Not sure what you mean by “managed”.
Postgres on Fly is the equivalent of another provider’s managed Postgres. With Fly you literally run one command, and it spins up a Postgres cluster, and that’s it, you can connect your app and/or the psql
CLI and run queries.
Other providers that are managed also do this, there’s really nothing more a managed Postgres host will give you unless you mean like automatic vaccuming etc?
Hmm I sort of got the sense from posts like Future of Postgresql on Fly? that I should look into a more managed postgres service than what fly currently provides.
The distinction between “managed” and “automated” (what we call Fly Postgres) is a little fuzzy, but we’re erring on the side of under promising.
Managed usually means someone will get an alert when a service breaks, then drag themselves out of bed and fix the issue. We do manage the infrastructure underneath, but we do not respond to postgres specific issues (like running out of disk space or out of memory errors).
Automated postgres is enough for many apps! It’s very cheap to run, and works well for 99% of users. But some people think it’s worth paying 2-3x the price to have a on call DBAs jump in and fix things if they break. I don’t fault these people, it makes a lot of sense to spend money on that kind of peace of mind.
Aiven does seem great, so does Crunchy Bridge. If you want that level of service, you can happily use these with your Fly apps. For the most part, they’ll be <1ms round trip latency from cities we share with AWS/GCP. Fly.io IAD and AWS us-east-1, for example, work just fine together.
As one of the co-founders of mongohq/compose, I’m sure you have more insight into this… But to be honest, I’d rather not manage any database, automated or self-hosted, for prod apps. It simply isn’t worth it.
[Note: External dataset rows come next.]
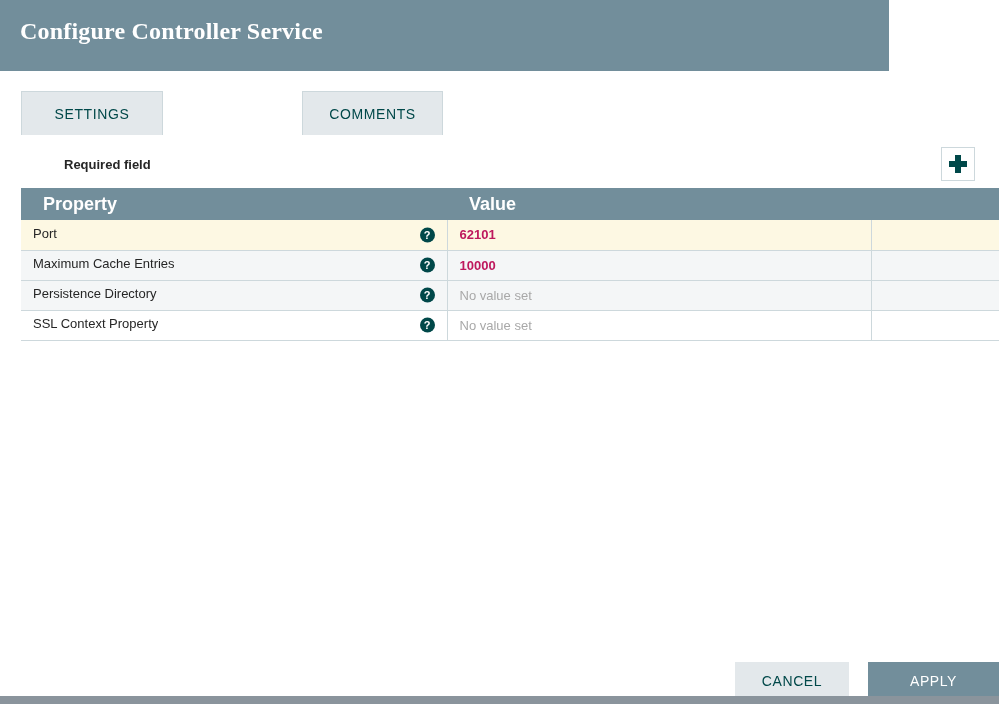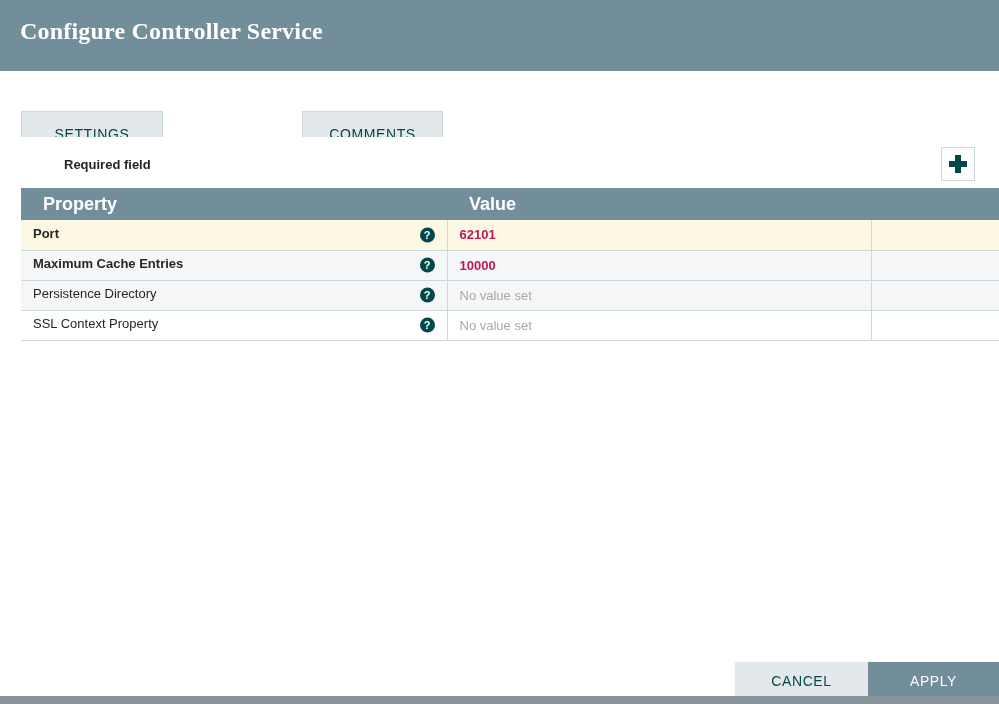--- a/index.html
+++ b/index.html
@@ -22,7 +22,7 @@
   .dialog-header {
     position: absolute;
     left: 0; top: 0;
-    width: 999px;
+    width: 889px;
     height: 71px;
     background: #728e9b;
     box-sizing: border-box;

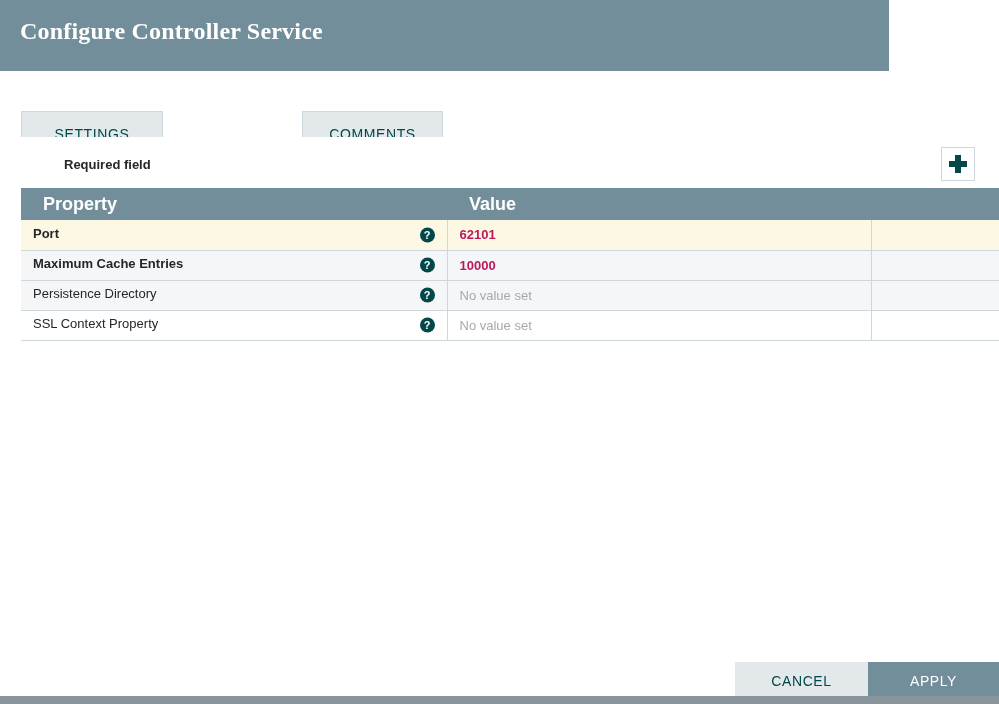--- a/index.html
+++ b/index.html
@@ -46,7 +46,6 @@
     top: 71px;
     width: 999px;
     height: 66px;
-    margin-top: 20px;
   }
   .tab-underline {
     position: absolute;

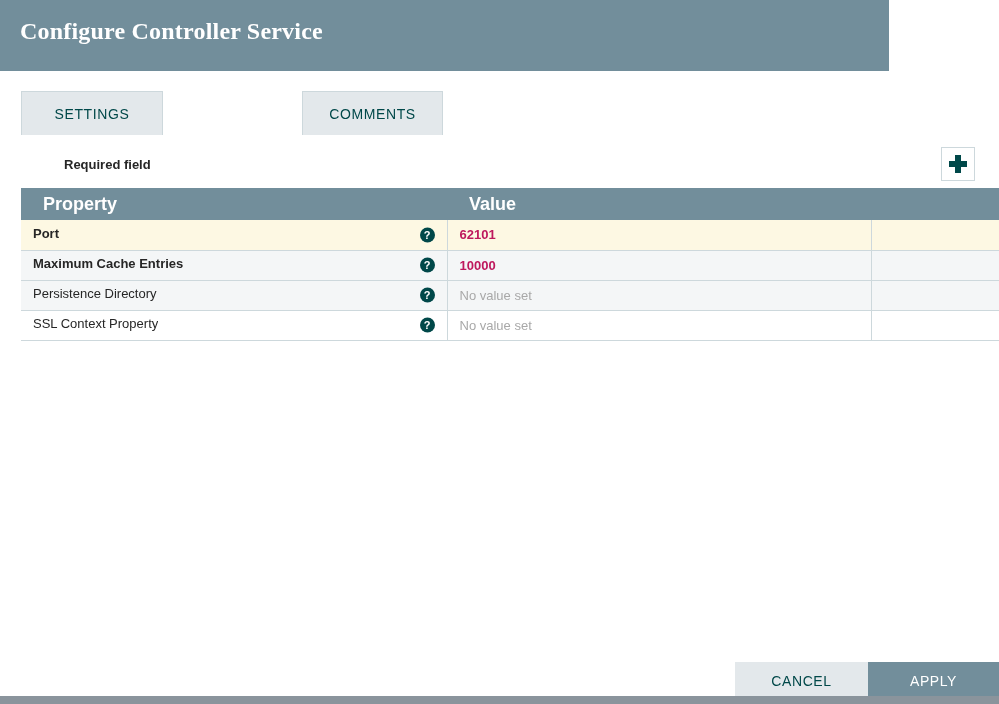--- a/index.html
+++ b/index.html
@@ -192,7 +192,7 @@
     text-overflow: ellipsis;
     max-width: 370px;
   }
-  .prop-name.required { font-weight: bold; }
+  .prop-name.required { font-weight: normal; }
 
   .help-icon {
     position: absolute;

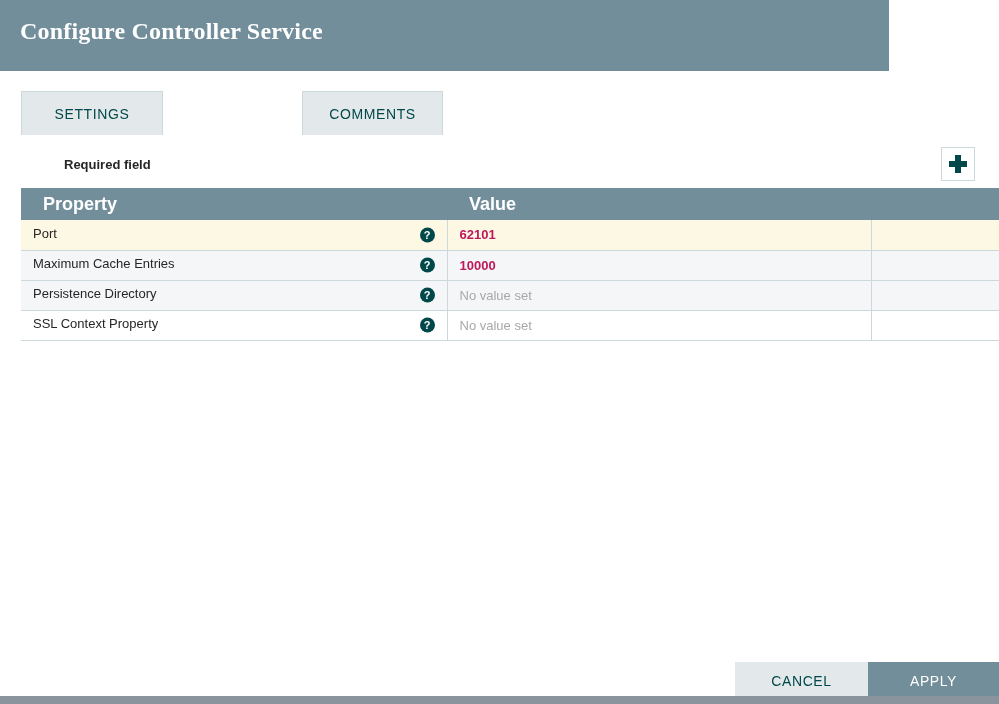--- a/index.html
+++ b/index.html
@@ -238,7 +238,7 @@
   }
   .btn-cancel {
     left: 735px;
-    width: 133px;
+    width: 114px;
     background: #e3e8eb;
     color: #004849;
   }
Hi @kurt, what data centres does Fly share with AWS? Looking to setup AWS RDS (or any other managed DB provider really) in the same data center as my Fly apps for that minimal latency. Looking for one in Europe, US and Australia.
hi @seva,
Fly.io does not share datacenters with AWS. What I would recommend is looking at our list/map of regions and picking the ones closest to your RDS or managed DB datacenter locations. For example, for Amazon’s us-east-1
the closest Fly.io regions might be iad
and atl
.
-Daniel
For anyone looking at this in 2025:
Fly.io is building a Managed Postgres product called Fly MPG, which should have a first version around Feb or Mar 2025:
As a small bit of news, this has an official page now—including the first information on pricing:
https://fly.io/docs/mpg/overview/
(Minimum of ~$40/month, if I’m reading the table correctly.)